Affluent investors still remain conservative in their approach to investing this year, despite the fact that they feel financially better off than a year ago. According to the latest Merrill Lynch Affluent Insights Quarterly, 39 percent of affluent Americans described themselves as having a low investment risk tolerance.

“While they believe the future may be getting brighter, many still struggle with the financial tug of war between near-term demands and future goals,” said Sallie Krawcheck, president of Bank of America Global Wealth and Investment Management, in a statement.

While 78 percent said they’re more confident that their financial situation will improve over the next year, the survey found that financial uncertainty still lingers.
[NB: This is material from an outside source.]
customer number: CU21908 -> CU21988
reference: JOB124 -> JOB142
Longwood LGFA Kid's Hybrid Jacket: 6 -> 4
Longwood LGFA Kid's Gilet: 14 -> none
In fact, one in five indicated they had to use long-term savings and investments to cover short-term financial needs. Respondents said they dipped into this savings to cover regularly monthly expenses (35 percent), pay off excess debt (27 percent), and make up for a loss in income within the family (19 percent).
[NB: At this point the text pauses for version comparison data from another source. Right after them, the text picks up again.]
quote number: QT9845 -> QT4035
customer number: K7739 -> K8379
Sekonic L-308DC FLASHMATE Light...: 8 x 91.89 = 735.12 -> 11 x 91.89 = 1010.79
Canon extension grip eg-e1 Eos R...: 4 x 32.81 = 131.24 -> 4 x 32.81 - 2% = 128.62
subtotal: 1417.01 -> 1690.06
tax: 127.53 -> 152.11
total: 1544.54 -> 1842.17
Despite the uncertainty, however, investors said they’re happy with their financial advisor, with 84 percent sticking with the same wealth management firm during the last year. The top reason for staying has been their relationship with their financial advisor (64 percent), ahead of the 30 percent who felt positive investment performance was important.
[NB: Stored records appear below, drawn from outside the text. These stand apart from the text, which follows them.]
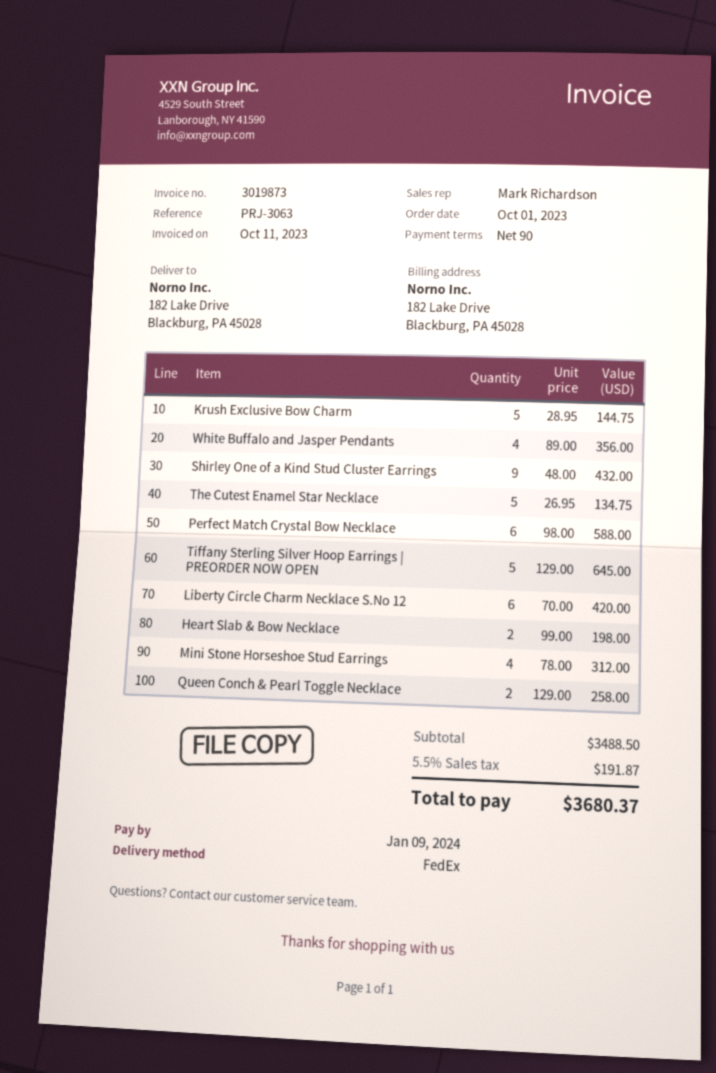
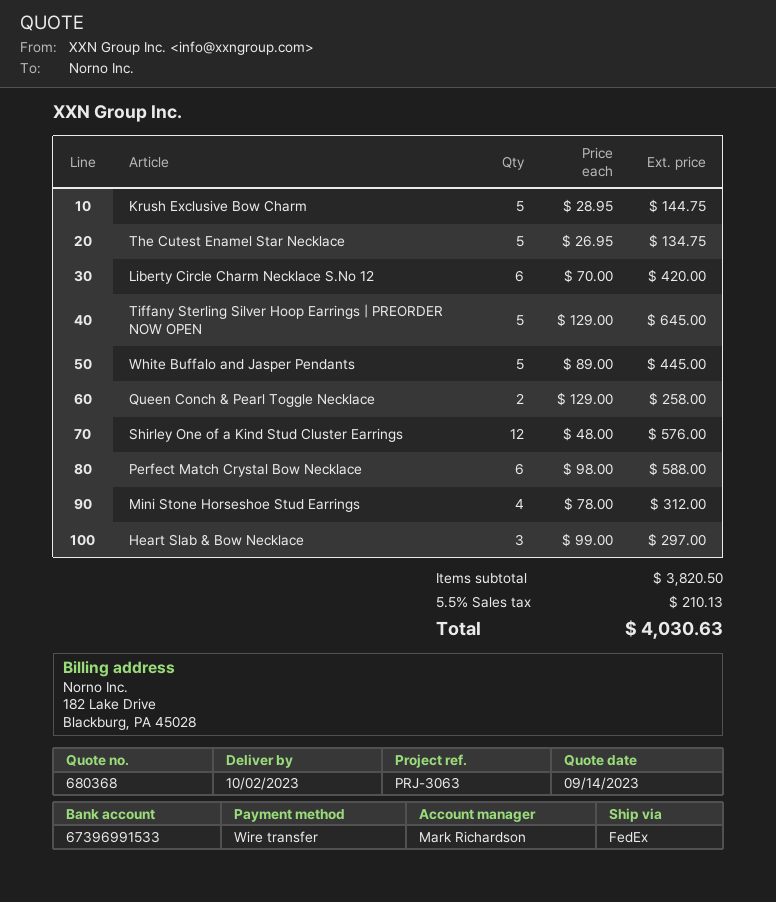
White Buffalo and Jasper Pendants: 4 x 89.00 = 356.00 -> 5 x 89.00 = 445.00
Shirley One of a Kind Stud Cluster Earrings: 9 x 48.00 = 432.00 -> 12 x 48.00 = 576.00
Heart Slab & Bow Necklace: 2 x 99.00 = 198.00 -> 3 x 99.00 = 297.00
subtotal: 3488.50 -> 3820.50
tax: 5.5% = 191.87 -> 5.5% = 210.13
total: 3680.37 -> 4030.63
“The expectation is that [advisors are] still doing all the things they’re traditionally known for from an investing perspective, but there is also a need as well as a growing expectation for them to serve more as a financial life coach for every area of their clients’ financial life, such as spending, debt and health care,” said Lyle LaMothe, head of U.S. wealth management at Merrill Lynch Wealth Management.

When asked what they intend to do with their cash, 33 percent of the 1,000 individuals with investable assets of $250,000 or more who responded to the survey said they plan to keep it in interest bearing accounts, while 23 percent hope to invest their cash.

Affluent investors are also more conservative in how they spend their money, with more than one-third spending less than they were a year ago. Twenty-seven percent are cutting back on luxury items and recreational activities, while 23 percent are spending less and/or more closely managing day-to-day expenses. Instead of buying luxury items and electronics for their children for the upcoming holidays, the most popular gifts are a financial investment or a cash gift as the popular gifts.

“We’re seeing in the data that the affluent have perhaps become a bit more grounded and realistic as a result of the recent recession,” LaMothe said.

Other top concerns among respondents included the rising cost of health care (60 percent), ensuring retirement assets will last into their future (57 percent), and being able to afford the lifestyle they want in retirement (51 percent). The number of respondents expecting to push back their retirement jumped this quarter, with 61 percent expecting to retire later than planned compared to 29 percent in January 2010.

Pending tax reform was another concern, with half worried about its impact in 2011 and beyond. However, 60 percent are taking action to prepare for tax reform, with many meeting with their financial advisor (31 percent), meeting with their CPA (15 percent), and maximizing their retirement contributions (15 percent).